### Difference in keyword matches for different providers_with MainClassCode

In [None]:
import pandas as pd
from sklearn.feature_extraction.text import TfidfVectorizer
from sklearn.metrics.pairwise import cosine_similarity
import matplotlib.pyplot as plt
import seaborn as sns
from scipy.stats import chi2_contingency

def load_data(review_file: str, keyword_file: str):
    """
    Load review and keyword datasets.
    """
    # Load reviews
    reviews = pd.read_csv(review_file, header=None, names=['HA', 'Review'])

    # Load keywords
    keywords = pd.read_excel(keyword_file)

    return reviews, keywords

def process_keywords(keywords_df: pd.DataFrame):
    """
    Create a dictionary of classes and their keywords.
    """
    keywords_dict = {}
    for _, row in keywords_df.iterrows():
        class_name = row['Class']
        keywords = row['Key_words'].split(',')
        keywords_dict.setdefault(class_name, []).extend(
            [keyword.strip().lower() for keyword in keywords]
        )

    # Deduplicate keywords per class
    keywords_dict = {cls: list(set(kws)) for cls, kws in keywords_dict.items()}

    return keywords_dict

def vectorize_text(reviews: pd.Series, keywords_dict: dict):
    """
    Vectorize reviews and keywords using TF-IDF.
    """
    keywords_list = []
    keyword_classes = []
    for cls, kws in keywords_dict.items():
        keywords_list.extend(kws)
        keyword_classes.extend([cls] * len(kws))

    all_texts = keywords_list + reviews.tolist()
    vectorizer = TfidfVectorizer(stop_words='english').fit(all_texts)

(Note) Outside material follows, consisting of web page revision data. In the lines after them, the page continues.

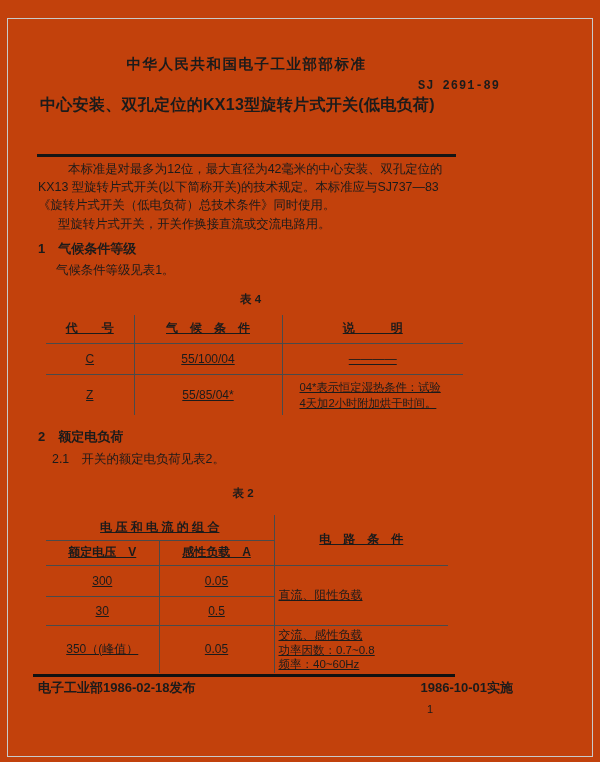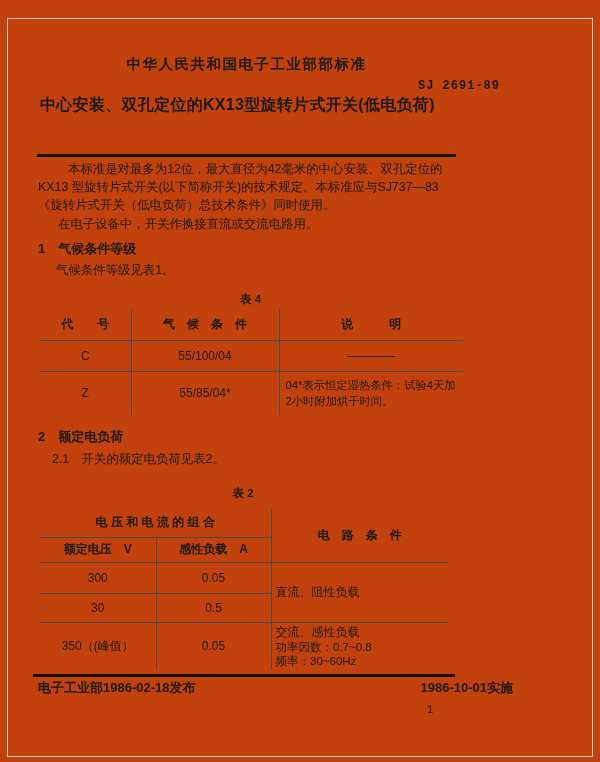"在电子设备中，开关作换接直流或交流电路用。" p.p2 { text: 在电子设备中 -> 型旋转片式开关 }
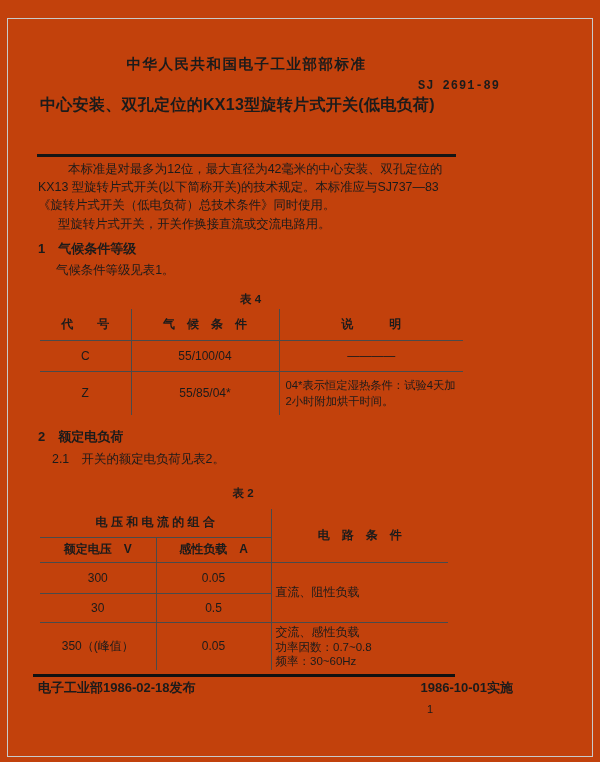"代 号" .tbl1, .tbl2 { border: 2px solid #c2410c -> 8px solid #c2410c; text-decoration: none -> underline }
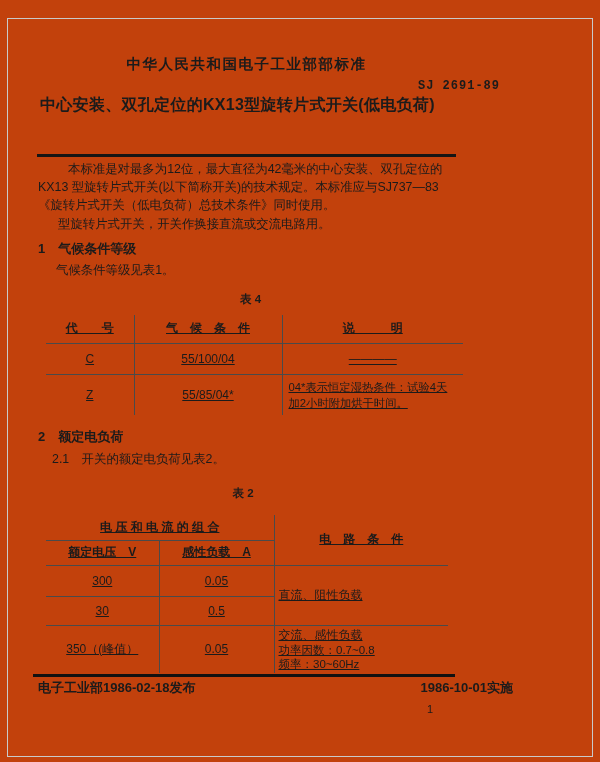"04*表示恒定湿热条件：试验4天加2小时附加烘干时间。" .cell-note { padding: 4px 6px -> 4px 17px }
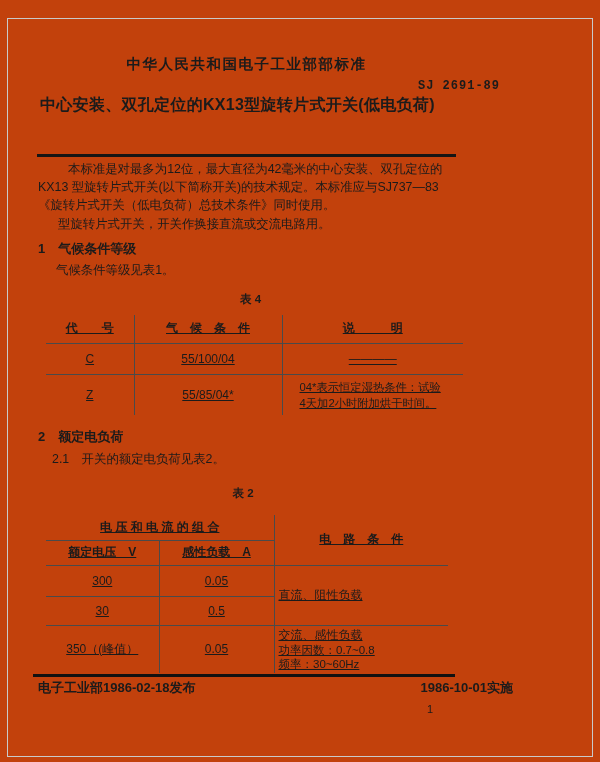"频率：30~60Hz" span.line { text: 30 -> 40 }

    keywords_tfidf = vectorizer.transform(keywords_list)
    reviews_tfidf = vectorizer.transform(reviews)

    return keywords_tfidf, reviews_tfidf, keyword_classes

def match_keywords(reviews_df: pd.DataFrame, keywords_tfidf, reviews_tfidf, keyword_classes, threshold=0.2):
    """
    Match keywords to reviews and aggregate results by class.
    """
    similarity_scores = cosine_similarity(reviews_tfidf, keywords_tfidf)

    aggregated_counts = []
    for review_idx, ha_name in enumerate(reviews_df['HA']):
        matches = {}
        for keyword_idx, score in enumerate(similarity_scores[review_idx]):
            if score > threshold:
                class_name = keyword_classes[keyword_idx]
                matches[class_name] = matches.get(class_name, 0) + 1

        for class_name, count in matches.items():
            aggregated_counts.append({'HA': ha_name, 'Class': class_name, 'Count': count})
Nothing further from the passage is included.